With apologies for cross-posting

Press statement:

*AMARC Asia-Pacific strongly objects to the closing down of community radio
FMYY and other community radios in Japan*

April 1, 2016, Kathmandu. AMARC Asia-Pacific is gravely concerned to learn
that Radio FMYY of Kobe, Japan – a community radio station that has played
pioneering role in promoting disaster risk reduction has been forced to
close down due to prohibitory provisions in the community radio regulation
of Japan.

The regulation, following an amendment in 2011, imposes a highly
restrictive condition on community radios, according to which a station
cannot stop broadcasting even for a short time. In order to comply,
community radios are required to make large investments on backup equipment
and infrastructure, and remain unsympathetic to difficulties faced by staff
members and volunteers. Stations considered to be in violation are dealt
with severely.

On March 31, 2016, FMYY returned its broadcasting license back to Ministry
of Internal Affairs and Telecommunication of the Government of Japan due to
its inability to cope with this severely restrictive regulation. Several
other radio stations including those serving tsunami prone areas have met
with similar fate.

One of major roles of community radios in Japan is to respond to natural
and human-caused disasters. Despite strong demand from community members
for community radios, especially during reconstruction and rehabilitation
phases of recovery, the prohibitive community radio regulation has posed
serious challenge to survival of community broadcasting in Japan.

While community-owned radios such as FMYY are forced off-air, there is a
growing trend in Japan for local governments to run radio stations through
public-private venture companies.

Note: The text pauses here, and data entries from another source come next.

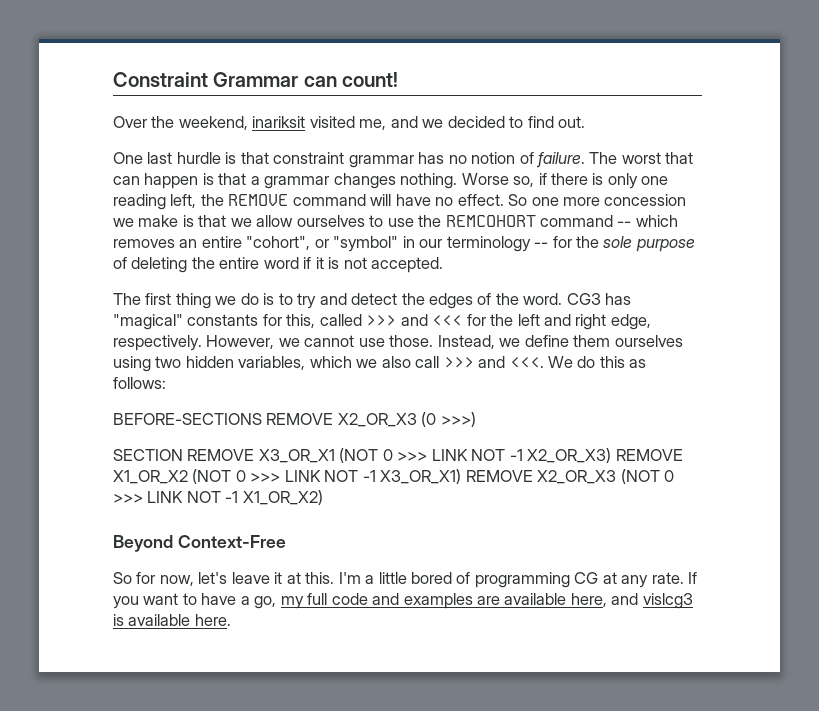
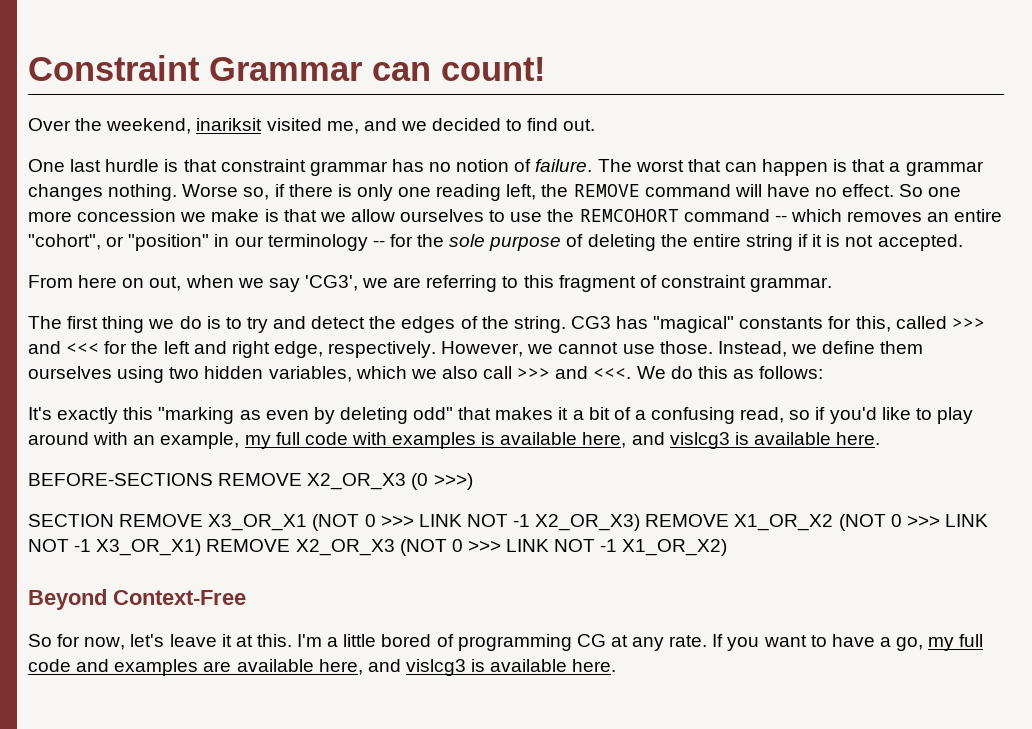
- So one more concession we make is that we allow ourselves to use the REMCOHORT command -- which removes an entire "cohort", or "symbol" in our terminology -- for the sole purpose of deleting the entire word if it is not accepted.
+ So one more concession we make is that we allow ourselves to use the REMCOHORT command -- which removes an entire "cohort", or "position" in our terminology -- for the sole purpose of deleting the entire string if it is not accepted.
+ From here on out, when we say 'CG3', we are referring to this fragment of constraint grammar.
- The first thing we do is to try and detect the edges of the word.
+ The first thing we do is to try and detect the edges of the string.
+ It's exactly this "marking as even by deleting odd" that makes it a bit of a confusing read, so if you'd like to play around with an example, my full code with examples is available here, and vislcg3 is available here.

Even though such stations are called
community radios, they are neither community owned nor can they be expected
to defend people’s communication rights.

Junichi Hibino, Director of FMYY and Treasurer of AMARC Asia-Pacific board
and other community radio stakeholders in Japan have resolved to continue
their struggle for achieving community radio friendly regulations. “We have
embarked on a journey to bring community broadcasting back to citizen’s
society. By returning FMYY’s broadcasting license, a serious first blow has
been delivered,” Mr. Hibino said.

Commenting on the situation, Ramnath Bhat, Acting President of AMARC
Asia-Pacific has called upon the global fraternity of community radios to
raise their voices against the unfair conditions being forced upon
community radios in Japan. “AMARC members from the Asia-Pacific region and
beyond join hands with our members in Japan in their struggle to revive
community broadcasting in Japan,” he said.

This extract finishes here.